* **Exercise details**:
Of the entries below, restate word for word only the section that runs from the line with "position:absolute; left:208px; top:329px;" to the line with "display:flex; align-items:center; gap:6px;", counting both ends.

* **Information shown**:

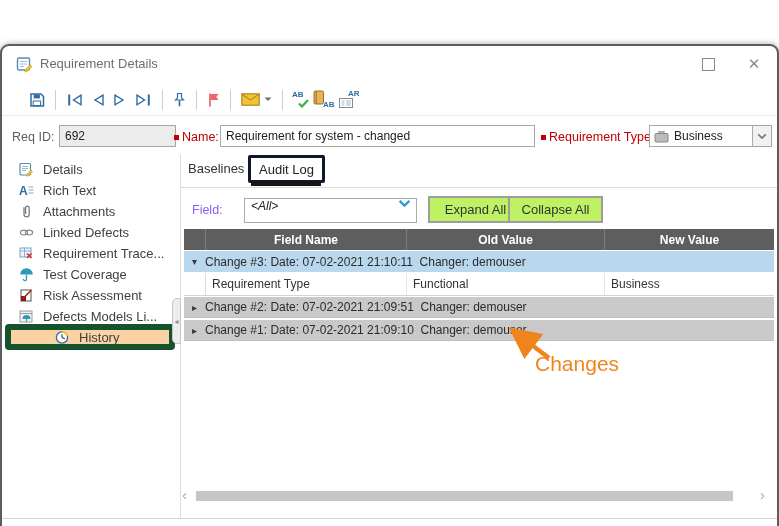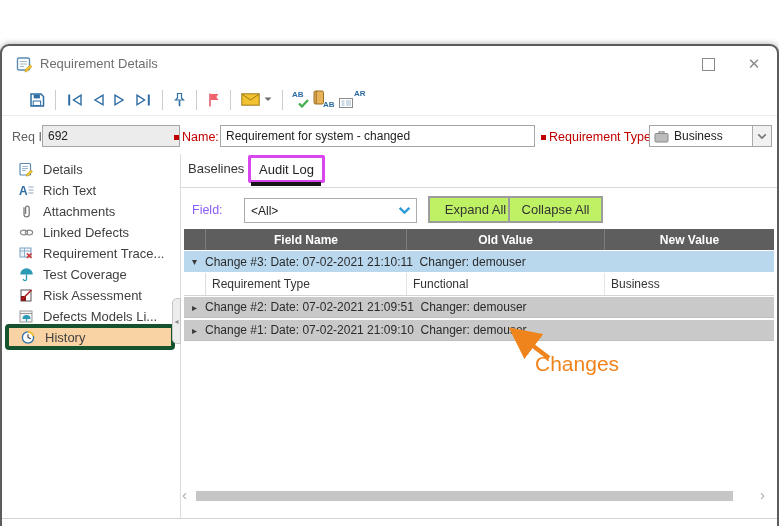--- a/index.html
+++ b/index.html
@@ -28,32 +28,32 @@
   .req-bullet { position:absolute; width:5px; height:5px; background:#c00000; top:19px; }
   .fld { position:absolute; top:9px; height:22px; border:1px solid #a6a6a6; font-family:"Liberation Sans",sans-serif; font-size:12px; color:#222; padding:0 5px; }
   .fld[readonly] { background:#ececec; }
   .combo { position:absolute; top:9px; height:22px; border:1px solid #a6a6a6; background:#fff; display:flex; align-items:center; }
   .combo .ctext { font-size:12px; color:#222; margin-left:5px; }
   .combo .cbtn { position:absolute; right:0; top:0; bottom:0; width:19px; background:#f1f1f1; border-left:1px solid #ababab; display:flex; align-items:center; justify-content:center; }
   
   .sidebar { position:absolute; left:0; top:108px; width:178px; bottom:54px; }
   .side-item { position:absolute; left:0; width:178px; height:21px; display:flex; align-items:center; font-size:13px; color:#3f3f3f; cursor:default; }
   .side-item .sicon { width:15px; height:15px; margin-left:17px; margin-right:9px; flex:0 0 auto; }
-  .side-sel { position:absolute; left:3px; width:170px; height:26px; border:4px solid #14532d; border-radius:4px; background:#f9d3a4; display:flex; align-items:center; font-size:13px; color:#3f3f3f; }
+  .side-sel { position:absolute; left:3px; width:170px; height:26px; border:6px solid #14532d; border-radius:4px; background:#f9d3a4; display:flex; align-items:center; font-size:13px; color:#3f3f3f;padding-left:32px; }
   .side-sel .sicon { width:15px; height:15px; margin-left:12px; margin-right:9px; }
   .splitter { position:absolute; left:178px; top:108px; width:1px; height:364px; background:#dcdcdc; }
   .split-handle { position:absolute; left:170px; top:252px; width:9px; height:46px; background:#ededed; border:1px solid #c6c6c6; border-radius:5px 0 0 5px; font-size:8px; color:#8d8d8d; display:flex; align-items:center; justify-content:center; }
   
   .tab { position:absolute; font-size:13px; color:#333; }
-  .tab-box { position:absolute; left:246px; top:109px; width:77px; height:28px; border:3px solid #d946ef; border-radius:2px; display:flex; align-items:center; justify-content:center; font-size:13px; color:#222; }
+  .tab-box { position:absolute; left:246px; top:109px; width:77px; height:28px; border:3px solid #0f172a; border-radius:2px; display:flex; align-items:center; justify-content:center; font-size:13px; color:#222; }
   .tab-underline { position:absolute; left:249px; top:136px; width:70px; height:4px; background:#161616; }
   .tabs-line { position:absolute; left:179px; top:141px; right:0; height:1px; background:#dadada; }
   
   .field-lbl { position:absolute; left:190px; top:157px; font-size:12.5px; color:#8b5cf6; }
-  .field-combo { position:absolute; left:242px; top:152px; width:173px; height:25px; border:1px solid #ababab; background:#fff; display:flex; align-items:center; }
+  .field-combo { position:absolute; left:242px; top:152px; width:173px; height:25px; border:1px solid #ababab; background:#fff; display:flex; align-items:flex-start;font-style:italic; }
   .field-combo .ctext { font-size:12px; color:#222; margin-left:6px; }
   .field-combo .carr { position:absolute; right:5px; }
   .pbtn { position:absolute; top:150px; height:27px; background:#bef264; border:2px solid #9d9d9d; font-size:13px; color:#333; display:flex; align-items:center; justify-content:center; font-family:"Liberation Sans",sans-serif; }
   
   .thead { position:absolute; left:182px; top:183px; width:590px; height:21px; background:#5e5e5e; display:flex; }
   .thcell { height:100%; display:flex; align-items:center; justify-content:center; color:#fff; font-size:12px; font-weight:bold; border-right:1px solid #7d7d7d; }
   .trow { position:absolute; left:182px; width:590px; height:21px; display:flex; align-items:center; font-size:12px; color:#2b2b2b; white-space:pre; }
   .trow .exp { width:21px; text-align:center; font-size:10px; color:#3a3a3a; flex:0 0 auto; }
   .row-blue { background:#b9d8ee; }
   .row-gray { background:#c9c9c9; border-bottom:1px solid #bdbdbd; }
@@ -149,31 +149,31 @@
       </svg>
     </span>
     <span class="tbtn" style="position:relative;width:24px">
       <svg width="12" height="16" viewBox="0 0 12 16" style="position:absolute;left:1px;top:2px">
         <rect x="1" y="1" width="9.5" height="13" rx="1.5" fill="#e8b35a" stroke="#9a6d20"></rect>
         <path d="M3.2 1v13" stroke="#9a6d20"></path>
       </svg>
       <span class="ab" style="position:absolute;left:11px;top:12px">AB</span>
     </span>
     <span class="tbtn" style="position:relative;width:24px">
-      <span class="ab" style="position:absolute;left:18px;top:1px">AR</span>
+      <span class="ab" style="position:absolute;left:12px;top:1px">AR</span>
       <svg width="14" height="10" viewBox="0 0 14 10" style="position:absolute;left:3px;top:10px">
         <rect x="0.5" y="0.5" width="13" height="9" fill="#fff" stroke="#8a8a8a"></rect>
         <path d="M2.5 3h3M2.5 5h3M2.5 7h3M7 3h5M7 5h5M7 7h5" stroke="#9cb8d0"></path>
       </svg>
     </span>
   </div>
 
   <div class="formrow">
     <span class="lbl-gray" style="left:10px">Req ID:</span>
-    <input class="fld" style="left: 40px; width: 138px;" readonly="" value="692">
+    <input class="fld" style="left: 57px; width: 117px;" readonly="" value="692">
     <span class="req-bullet" style="left:172px"></span>
     <span class="lbl-red" style="left:180px">Name:</span>
     <input class="fld" style="left: 218px; width: 315px;" value="Requirement for system - changed">
     <span class="req-bullet" style="left:539px"></span>
     <span class="lbl-red" style="left:547px">Requirement Type:</span>
     <div class="combo" style="left:647px;width:123px">
       <svg width="15" height="13" viewBox="0 0 15 13" style="margin-left:4px">
         <rect x="1" y="3.5" width="13" height="8.5" rx="1" fill="#bcbcbc" stroke="#8a8a8a"></rect>
         <path d="M5 3.5V1.8h5v1.7" fill="none" stroke="#8a8a8a" stroke-width="1.2"></path>
       </svg>

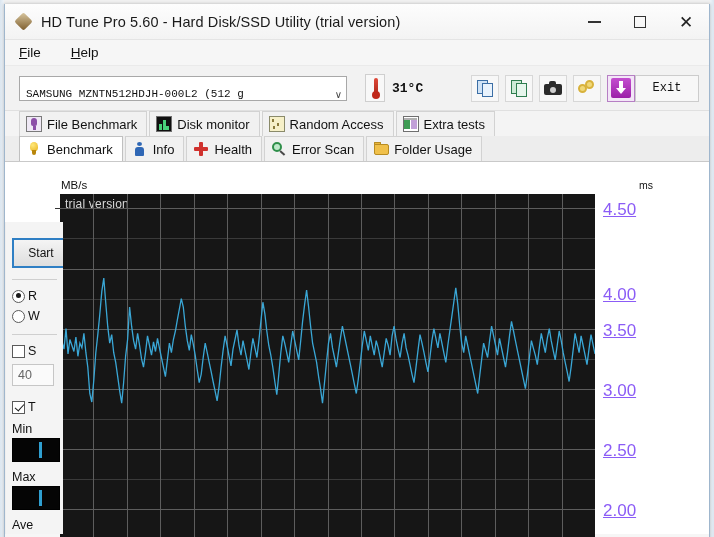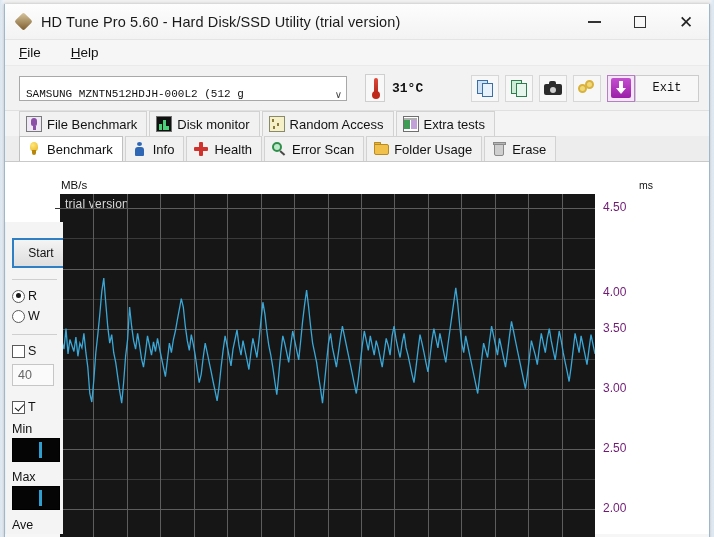--- a/index.html
+++ b/index.html
@@ -350,23 +350,24 @@
     position: absolute;
     left: 5px; top: 3px;
     font-size: 12px;
     color: #d8d8d8;
     font-family: "Liberation Sans", sans-serif;
     letter-spacing: .2px;
   }
 
   .tick {
     position: absolute;
-    font-size: 12px;
-    color: #701a75;
+    font-size: 17px;
+    color: #8b5cf6;
     white-space: nowrap;
+    text-decoration: underline;
   }
   .tick.right { left: 598px; }
 
   .tickmark {
     position: absolute;
     width: 5px; height: 1px; background: #333;
   }
 
   
   .sidepanel {
@@ -604,27 +605,20 @@
             <span class="handle"></span>
           </span>
         <span class="tlabel">Error Scan</span>
       </div>
       <div class="tab">
         <span class="tabicon gi-folder">
             <span class="tabp"></span>
             <span class="b"></span>
           </span>
         <span class="tlabel">Folder Usage</span>
-      </div>
-      <div class="tab">
-        <span class="tabicon gi-erase">
-            <span class="lid"></span>
-            <span class="can"></span>
-          </span>
-        <span class="tlabel">Erase</span>
       </div>
     </div>
 
     <div class="content">
 
       <div class="chart-wrap">
         <div class="axis-label-left">MB/s</div>
         <div class="axis-label-right">ms</div>
 
         <div id="ticks-left">

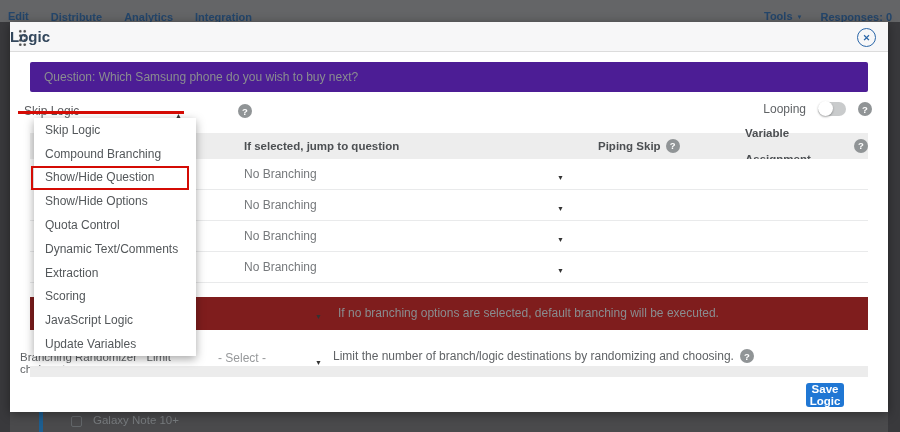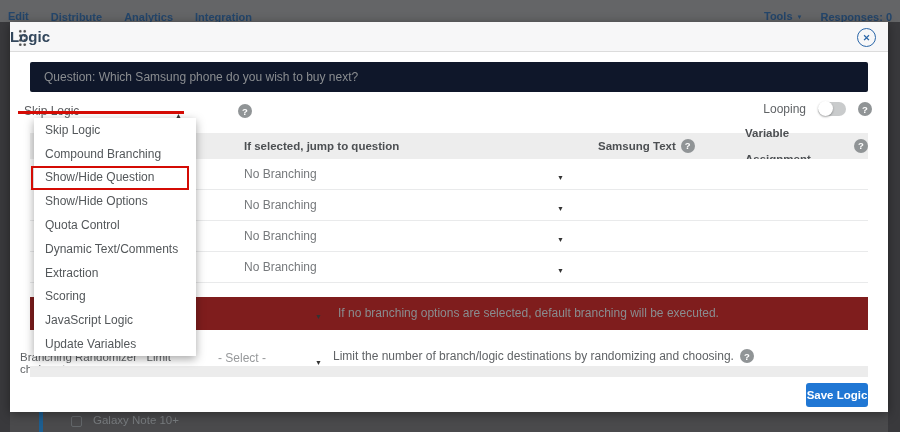--- a/index.html
+++ b/index.html
@@ -35,21 +35,21 @@
   .modal-title { position:absolute; left:0; right:0; top:0; text-align:left; line-height:30px;
                  font-size:15px; font-weight:700; color:#33475c; }
   .drag-handle { position:absolute; left:8px; top:7px; width:9px; height:17px;
                  background:radial-gradient(circle, #4a4a4a 1.1px, transparent 1.4px);
                  background-size:4.5px 4.5px; cursor:grab; }
   .close-btn { position:absolute; right:12px; top:6px; width:19px; height:19px; border:1px solid #2a66a8;
                border-radius:50%; color:#2a66a8; display:flex; align-items:center; justify-content:center;
                cursor:pointer; }
   .close-btn::before { content:"✕"; font-size:9px; font-weight:700; }
 
-  .question-bar { position:absolute; left:20px; top:40px; width:838px; height:30px; background:#0f172a;
+  .question-bar { position:absolute; left:20px; top:40px; width:838px; height:30px; background:#4c1d95;
                   border-radius:2px; font-size:12px; color:#8a8d90; line-height:30px; padding-left:14px; }
 
   
   .logic-select { position:absolute; left:8px; top:78px; width:168px; height:22px; cursor:pointer; }
   .logic-select .value { font-size:12px; color:#5b5e61; line-height:22px; padding-left:6px; }
   .caret-up::after { content:"▲"; font-size:7px; color:#333; }
   .logic-select .caret { position:absolute; right:4px; top:4px; }
   .annot-underline { position:absolute; left:18px; top:111px; width:166px; height:3px; background:#d40b04; z-index:35; }
 
   .help-badge { display:inline-flex; width:14px; height:14px; border-radius:50%; background:#909496;
@@ -81,21 +81,21 @@
   .default-band .note { position:absolute; left:308px; line-height:33px; font-size:12px; color:#8a8d90; }
 
   
   .rand-label { position:absolute; left:10px; top:329px; font-size:11.5px; color:#606366; width:190px; }
   .rand-select { position:absolute; left:208px; top:329px; font-size:12px; color:#97999b; cursor:pointer; }
   .rand-caret { position:absolute; left:305px; top:329px; cursor:pointer; }
   .rand-note { position:absolute; left:323px; top:327px; font-size:12px; color:#606366;
                display:flex; align-items:center; gap:6px; }
   .divider-strip { position:absolute; left:20px; top:344px; width:838px; height:11px; background:#ececec; }
 
-  .save-btn { position:absolute; left:796px; top:361px; width:62px; height:24px; background:#2077d4;
+  .save-btn { position:absolute; left:796px; top:361px; width:38px; height:24px; background:#2077d4;
               border:none; border-radius:3px; color:#fff; font-size:11.5px; font-weight:600;
               font-family:"Liberation Sans", sans-serif; cursor:pointer; }
 
   
   .menu { position:absolute; left:34px; top:118px; width:162px; height:238px; background:#fff; z-index:30;
           box-shadow:0 3px 9px rgba(0,0,0,.35); display:flex; flex-direction:column; }
   .menu-item { flex:1 1 0; display:flex; align-items:center; padding-left:11px; font-size:12px;
                color:#53575a; cursor:pointer; }
   .annot-box { position:absolute; left:31px; top:166px; width:158px; height:24px;
                border:2px solid #d40b04; z-index:40; }
@@ -141,21 +141,21 @@
 
     <div class="looping-group">
       <span class="looping-label">Looping</span>
       <span class="toggle"></span>
       <span class="help-badge"></span>
     </div>
 
     <div class="table-head">
       <span class="th th-jump">If selected, jump to question</span>
       <span class="th th-piping">
-        <span>Samsung Text</span>
+        <span>Piping Skip</span>
         <span class="help-badge"></span>
       </span>
       <span class="th th-variable">
         <span>Variable Assignment</span>
         <span class="help-badge"></span>
       </span>
     </div>
 
     <div class="rows">
       <div class="row">

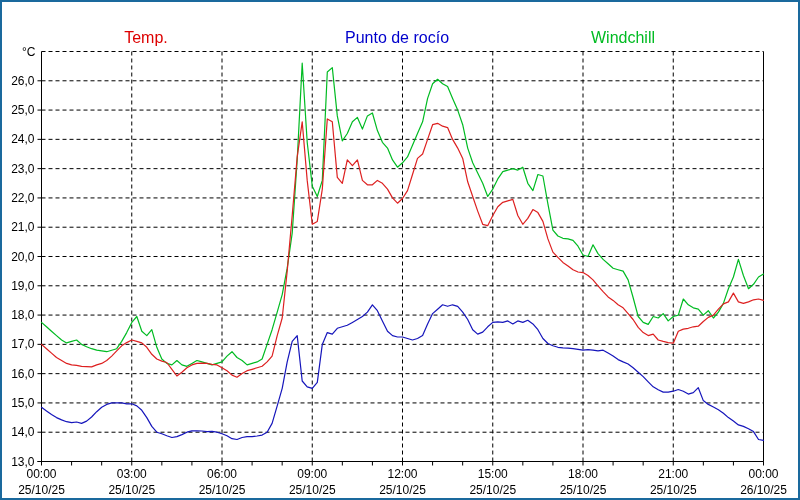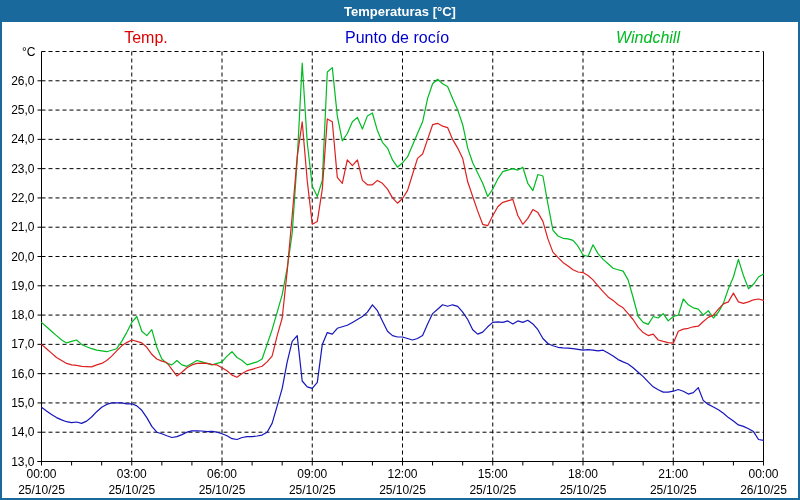--- a/index.html
+++ b/index.html
@@ -8,28 +8,25 @@
   .titlebar{position:absolute;left:0;top:0;width:100%;height:20px;background:#1a699d;
             color:#ffffff;font-weight:bold;font-size:13px;line-height:20px;text-align:center;}
   .legend-item{position:absolute;top:27px;transform:translateX(-50%);font-size:16px;white-space:nowrap;}
   svg.chart{position:absolute;left:0;top:0;}
   text{font-family:"Liberation Sans",sans-serif;}
 </style>
 </head>
 <body>
 
 <div class="window" style="border-color: rgb(26, 105, 157);">
-  <div class="titlebar" style="background: rgb(26, 105, 157);">
-    <span>Temperaturas [°C]</span>
-  </div>
 
   <div>
     <span class="legend-item" id="legend-0" style="color: rgb(221, 0, 0); left: 144px;">Temp.</span>
     <span class="legend-item" id="legend-1" style="color: rgb(0, 0, 204); left: 395px;">Punto de rocío</span>
-    <span class="legend-item" id="legend-2" style="color: rgb(0, 187, 34); left: 646px; font-style: italic;">Windchill</span>
+    <span class="legend-item" id="legend-2" style="color: rgb(0, 187, 34); left: 621px;">Windchill</span>
   </div>
 
   <svg class="chart" id="chart-svg" width="800" height="500" viewBox="0 0 800 500">
     <g id="grid-layer">
         <line x1="39.5" y1="459.5" x2="761.5" y2="459.5" stroke="#000000" stroke-width="1" stroke-dasharray="4 3"></line>
         <line x1="39.5" y1="430.2142857142857" x2="761.5" y2="430.2142857142857" stroke="#000000" stroke-width="1" stroke-dasharray="4 3"></line>
         <line x1="39.5" y1="400.92857142857144" x2="761.5" y2="400.92857142857144" stroke="#000000" stroke-width="1" stroke-dasharray="4 3"></line>
         <line x1="39.5" y1="371.6428571428571" x2="761.5" y2="371.6428571428571" stroke="#000000" stroke-width="1" stroke-dasharray="4 3"></line>
         <line x1="39.5" y1="342.3571428571429" x2="761.5" y2="342.3571428571429" stroke="#000000" stroke-width="1" stroke-dasharray="4 3"></line>
         <line x1="39.5" y1="313.07142857142856" x2="761.5" y2="313.07142857142856" stroke="#000000" stroke-width="1" stroke-dasharray="4 3"></line>

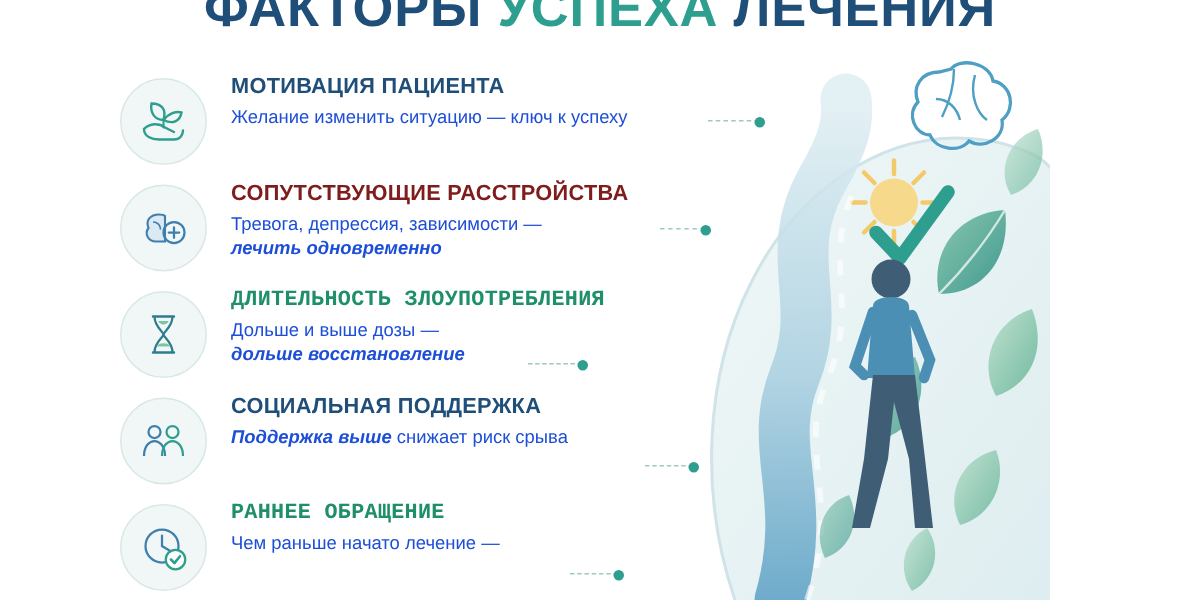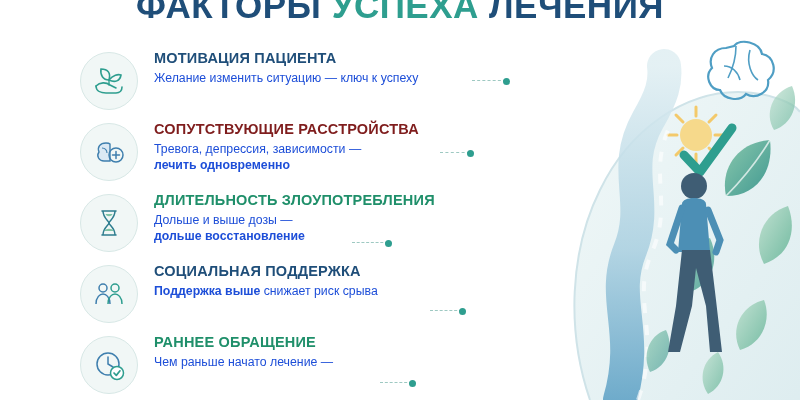--- a/index.html
+++ b/index.html
@@ -10,21 +10,21 @@
     width: 800px;
     height: 400px;
     overflow: hidden;
     background: #ffffff;
     font-family: "Liberation Sans", sans-serif;
     position: relative;
   }
 
   #stage {
     position: relative;
-    width: 800px;
+    width: 700px;
     height: 400px;
     overflow: hidden;
     background: #ffffff;
   }
 
   
   .title {
     position: absolute;
     top: -14px;
     left: 0;
@@ -87,25 +87,25 @@
     font-weight: bold;
     letter-spacing: 0.2px;
     margin-bottom: 4px;
     white-space: nowrap;
   }
   .row .sub {
     font-size: 12.3px;
     color: #1d4ed8;
     line-height: 1.32;
   }
-  .row .sub b { font-weight: bold; }
+  .row .sub b { font-weight: bold; font-style: italic; }
 
   .c-blue   { color: #1f4e79; }
   .c-teal   { color: #7f1d1d; }
-  .c-green  { color: #1f8f6a; }
+  .c-green  { color: #1f8f6a; font-family: Liberation Mono, monospace; }
 
   
   .conn {
     position: absolute;
     height: 1px;
     border-top: 1px dashed #9ec9c2;
     z-index: 4;
   }
   .conn .dot {
     position: absolute;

* **Exercise result**:
   .rand-select { position:absolute; left:208px; top:329px; font-size:12px; color:#97999b; cursor:pointer; }
   .rand-caret { position:absolute; left:305px; top:329px; cursor:pointer; }
   .rand-note { position:absolute; left:323px; top:327px; font-size:12px; color:#606366;
                display:flex; align-items:center; gap:6px; }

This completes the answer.